- _Input data_
———

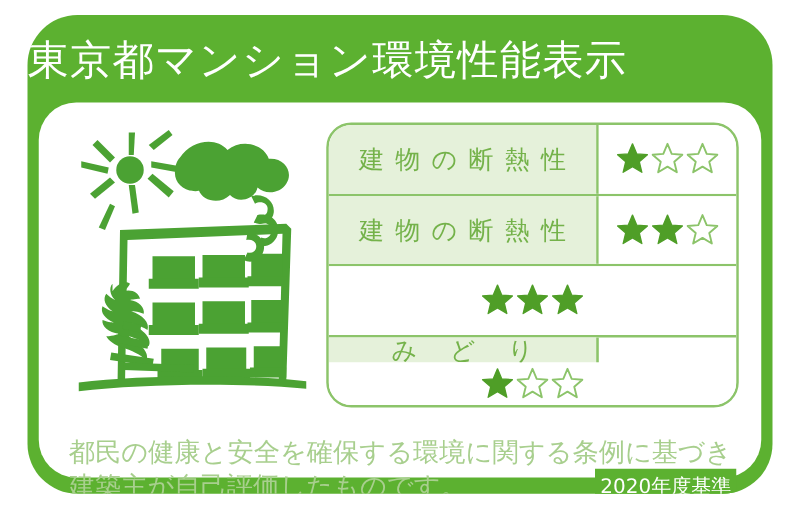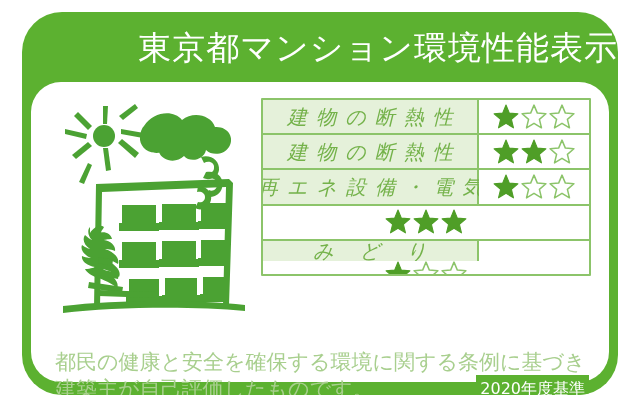--- a/index.html
+++ b/index.html
@@ -37,7 +37,7 @@
     height: 70px;
     display: flex;
     align-items: center;
-    justify-content: flex-end;
+    justify-content: flex-start;
   }
   .title-text {
     color: #ffffff;

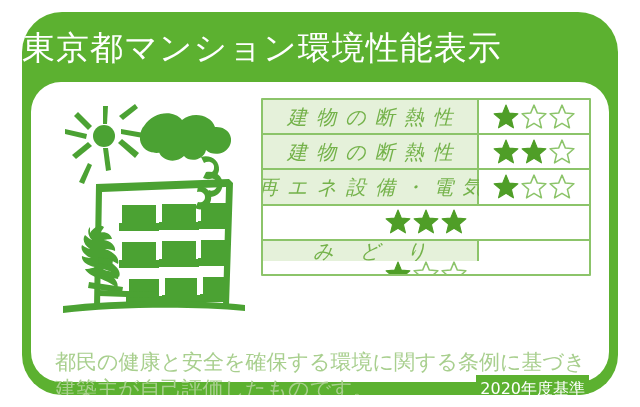--- a/index.html
+++ b/index.html
@@ -80,14 +80,13 @@
     left: 230px;
     top: 16px;
     width: 330px;
-    height: 178px;
+    height: 228px;
     box-sizing: border-box;
     border: 2px solid #8cc46a;
-    border-radius: 1px;
+    border-radius: 20px;
     overflow: hidden;
     display: flex;
     flex-direction: column;
-    font-style: italic;
   }
   .rating-row {
     flex: 1 1 0;

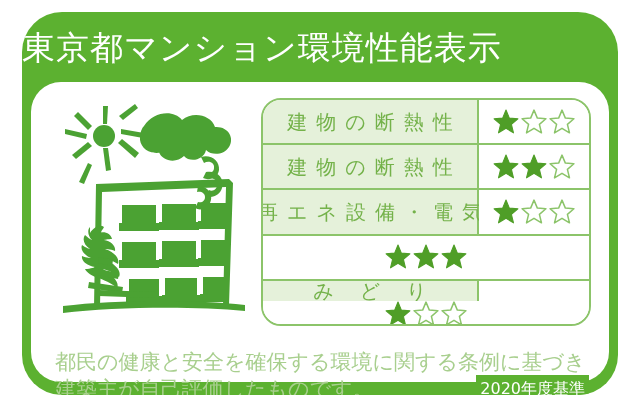--- a/index.html
+++ b/index.html
@@ -295,20 +295,6 @@
           </div>
       </div>
 
-      <div class="rating-row">
-        <div class="rating-label spread">再エネ設備・電気</div>
-        <div class="rating-stars">
-            <svg viewBox="0 0 24 24" class="star">
-              <polygon points="12,1 15.1,8.4 23,9 17,14.2 18.9,22 12,17.8 5.1,22 7,14.2 1,9 8.9,8.4" fill="#4f9e27" stroke="#4f9e27" stroke-width="1" stroke-linejoin="round"></polygon>
-            </svg>
-            <svg viewBox="0 0 24 24" class="star">
-              <polygon points="12,1 15.1,8.4 23,9 17,14.2 18.9,22 12,17.8 5.1,22 7,14.2 1,9 8.9,8.4" fill="none" stroke="#8cc46a" stroke-width="1.4" stroke-linejoin="round"></polygon>
-            </svg>
-            <svg viewBox="0 0 24 24" class="star">
-              <polygon points="12,1 15.1,8.4 23,9 17,14.2 18.9,22 12,17.8 5.1,22 7,14.2 1,9 8.9,8.4" fill="none" stroke="#8cc46a" stroke-width="1.4" stroke-linejoin="round"></polygon>
-            </svg>
-          </div>
-      </div>
 
       <div class="rating-row">
         <div class="rating-stars">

———

- _Exercise objective_
The range to print runs from the line with "overflow: hidden;" through the last line of the entries, both included; keep it exact and skip the pictures.

- _Result_
     overflow: hidden;
     display: flex;
     flex-direction: column;
-    font-style: italic;
   }
   .rating-row {
     flex: 1 1 0;

--- a/index.html
+++ b/index.html
@@ -295,20 +295,6 @@
           </div>
       </div>
 
-      <div class="rating-row">
-        <div class="rating-label spread">再エネ設備・電気</div>
-        <div class="rating-stars">
-            <svg viewBox="0 0 24 24" class="star">
-              <polygon points="12,1 15.1,8.4 23,9 17,14.2 18.9,22 12,17.8 5.1,22 7,14.2 1,9 8.9,8.4" fill="#4f9e27" stroke="#4f9e27" stroke-width="1" stroke-linejoin="round"></polygon>
-            </svg>
-            <svg viewBox="0 0 24 24" class="star">
-              <polygon points="12,1 15.1,8.4 23,9 17,14.2 18.9,22 12,17.8 5.1,22 7,14.2 1,9 8.9,8.4" fill="none" stroke="#8cc46a" stroke-width="1.4" stroke-linejoin="round"></polygon>
-            </svg>
-            <svg viewBox="0 0 24 24" class="star">
-              <polygon points="12,1 15.1,8.4 23,9 17,14.2 18.9,22 12,17.8 5.1,22 7,14.2 1,9 8.9,8.4" fill="none" stroke="#8cc46a" stroke-width="1.4" stroke-linejoin="round"></polygon>
-            </svg>
-          </div>
-      </div>
 
       <div class="rating-row">
         <div class="rating-stars">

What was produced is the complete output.